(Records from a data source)
____________________
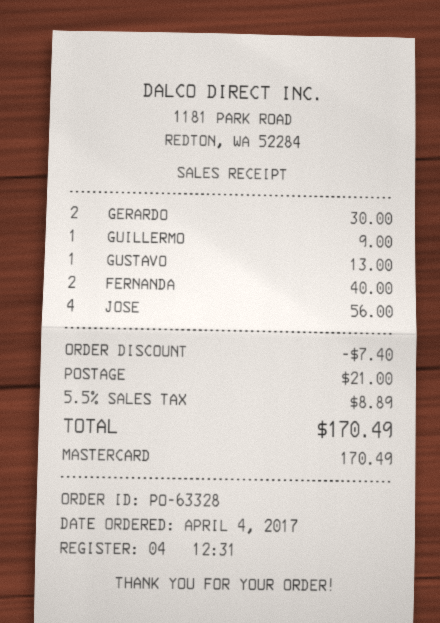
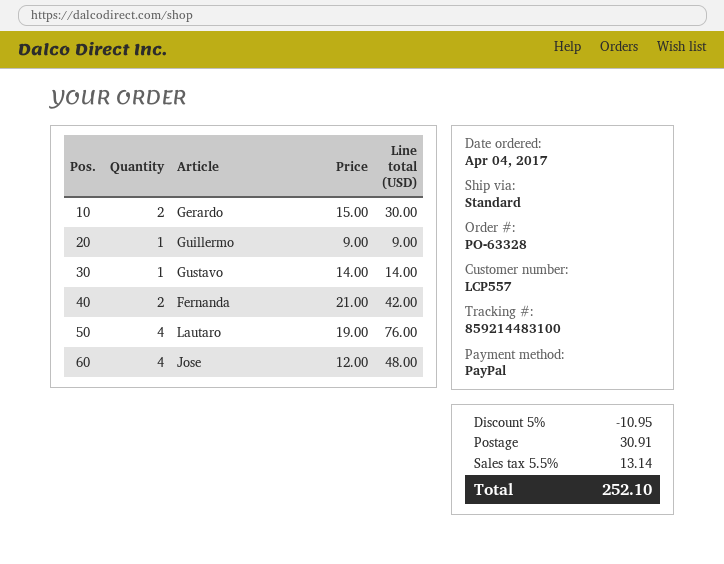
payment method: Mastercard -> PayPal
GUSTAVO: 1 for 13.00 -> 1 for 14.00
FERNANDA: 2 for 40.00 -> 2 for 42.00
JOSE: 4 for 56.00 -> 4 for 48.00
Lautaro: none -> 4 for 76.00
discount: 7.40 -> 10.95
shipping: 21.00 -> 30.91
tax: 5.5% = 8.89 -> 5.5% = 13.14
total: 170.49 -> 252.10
____________________
### WORK TASK
The answer should be the exact lines running from the line containing "discount: 7.40 -> 10.95" to the last line of the entries, with nothing else.

### ANSWER TO THE PROBLEM
discount: 7.40 -> 10.95
shipping: 21.00 -> 30.91
tax: 5.5% = 8.89 -> 5.5% = 13.14
total: 170.49 -> 252.10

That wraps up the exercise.